In Canada, non-violently obstructing a corporation’s capacity to conduct business on land it “owns” can result in a criminal charge of mischief and a maximum of 10 years incarceration. Under s. 430(1)(c) of the Criminal Code, it’s a criminal offense to willfully obstruct, interrupt or interfere with the lawful use, enjoyment, or operation of property.
This year, police have made a number of high profile arrests on the grounds of mischief and breach of various court injunctions.
In January, 13 Unifor members were charged with mischief for forming a picket line blockade in breach of a court injunction in Regina. The employer, the Co-op Refinery Complex, locked out its workers and set up a scab work camp after the union refused to accept cuts to workers’ pension plan.

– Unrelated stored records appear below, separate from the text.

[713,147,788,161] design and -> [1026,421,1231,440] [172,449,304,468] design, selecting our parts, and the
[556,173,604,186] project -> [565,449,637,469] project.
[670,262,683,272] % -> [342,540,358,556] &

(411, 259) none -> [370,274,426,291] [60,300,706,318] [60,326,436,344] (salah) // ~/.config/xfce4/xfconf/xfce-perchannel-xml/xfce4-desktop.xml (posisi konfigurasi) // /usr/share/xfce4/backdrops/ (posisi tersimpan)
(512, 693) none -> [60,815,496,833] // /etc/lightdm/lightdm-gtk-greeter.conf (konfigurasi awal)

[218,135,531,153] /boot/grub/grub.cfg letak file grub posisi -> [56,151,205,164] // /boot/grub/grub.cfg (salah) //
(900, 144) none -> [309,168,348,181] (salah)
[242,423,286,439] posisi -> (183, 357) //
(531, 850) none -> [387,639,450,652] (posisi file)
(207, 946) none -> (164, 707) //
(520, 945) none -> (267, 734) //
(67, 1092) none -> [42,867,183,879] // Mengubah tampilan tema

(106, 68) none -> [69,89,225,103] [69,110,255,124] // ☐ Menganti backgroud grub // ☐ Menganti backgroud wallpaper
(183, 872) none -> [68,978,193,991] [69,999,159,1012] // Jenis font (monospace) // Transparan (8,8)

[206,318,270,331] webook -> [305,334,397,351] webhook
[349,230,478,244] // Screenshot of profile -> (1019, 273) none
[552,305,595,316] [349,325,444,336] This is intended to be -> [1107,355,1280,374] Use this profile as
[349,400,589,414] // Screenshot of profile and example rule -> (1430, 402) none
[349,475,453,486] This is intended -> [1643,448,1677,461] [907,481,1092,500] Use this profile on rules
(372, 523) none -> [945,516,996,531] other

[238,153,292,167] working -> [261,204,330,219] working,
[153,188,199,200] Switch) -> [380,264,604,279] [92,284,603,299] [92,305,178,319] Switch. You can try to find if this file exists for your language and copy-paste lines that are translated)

In February, 12 protesters were charged with mischief in Toronto after obstructing a railway in solidarity with the Wet’suwet’en blockade.
In September, Karl Dockstader, a journalist from Oneida Nation of the Thames, was charged with mischief for simply remaining at 1492 Land Back Lane, after the Ontario Superior Court issued an injunction evicting Six Nation members occupying the site. Two more land defenders were recently arrested, and charged with mischief. Altogether, at least 33 people have been arrested at 1492 Land Back Lane to date.
It doesn’t take much for police to justify an arrest for interference with property. The Courts have found that mere participation in the obstruction of property is enough to justify a charge.
As stated by the Ontario Court of Appeal in R v Mammolita: “A person may be guilty as a principal of committing mischief under s. (1)(c) if he forms part of a group which constitutes a human barricade or other obstruction. The fact that he stands shoulder to shoulder with other persons even though he neither says nor does anything further may be an act which constitutes an obstruction…”
The Criminal Code doesn’t draw a distinction between obstruction of property that is acquired by a person’s labour — like a house or a car — and the obstruction of property used to produce profit from the labour of others — like a railway or an oil refinery. However, it’s interference with the profit producing kind of property that typically leads to arrests in Canada.
In fact, the most common kind of interference with property is not subject to criminal sanctions at all. If a large corporation unlawfully breaks a contract and drives a local corner store out of business, the corporate board members don’t risk going to jail.
This kind of “interference with property” is dealt with under contract law, not criminal law. The corner store can sue for damages, but it’s very unlikely anyone is getting arrested.
According to the Supreme Court of Canada in Cloutier v. Langlois, the “primary purpose” of the criminal justice system is “the punishment of conduct that is contrary to the fundamental values of society, as statutorily enshrined in the Criminal Code and similar statutes.”
One way to gauge how “fundamental” a value is to Canadian society is to look at the maximum jail sentence for conduct that is contrary to that value. Generally, the harsher the punishment the more fundamental the value.
In the case of mischief involving property worth more than $5,000, there’s a maximum jail sentence of 10 years. For comparison, the maximum sentence for assault causing bodily harm under s. 267 of the Criminal Code is also 10 years.
In Canada, protecting corporate capital is considered just as “fundamental” as protecting people from violence. The maximum jail sentence for punching out the lights of a company excavator parked in 1492 Land Back Lane is equal to the maximum sentence for punching the lights out of the shareholder who owns that excavator.
Why is jail time reserved for striking workers and land defenders that interfere with corporate interests but not board members who break contracts and drive competitors out of business?
The difference is that one kind of interference undermines profit production in the wider economy while the other supports it. Breaking corporate contracts is often just considered good business in a capitalist economy. Legal academics even have a name for it: “efficient breach.”
However, if enough striking workers and land defenders stand shoulder to shoulder across enough railway-lines, profit production across the entire economy can be brought to a grinding halt. This simply can’t be tolerated.
The Canadian state, after all, must protect the most fundamental of Canadian values.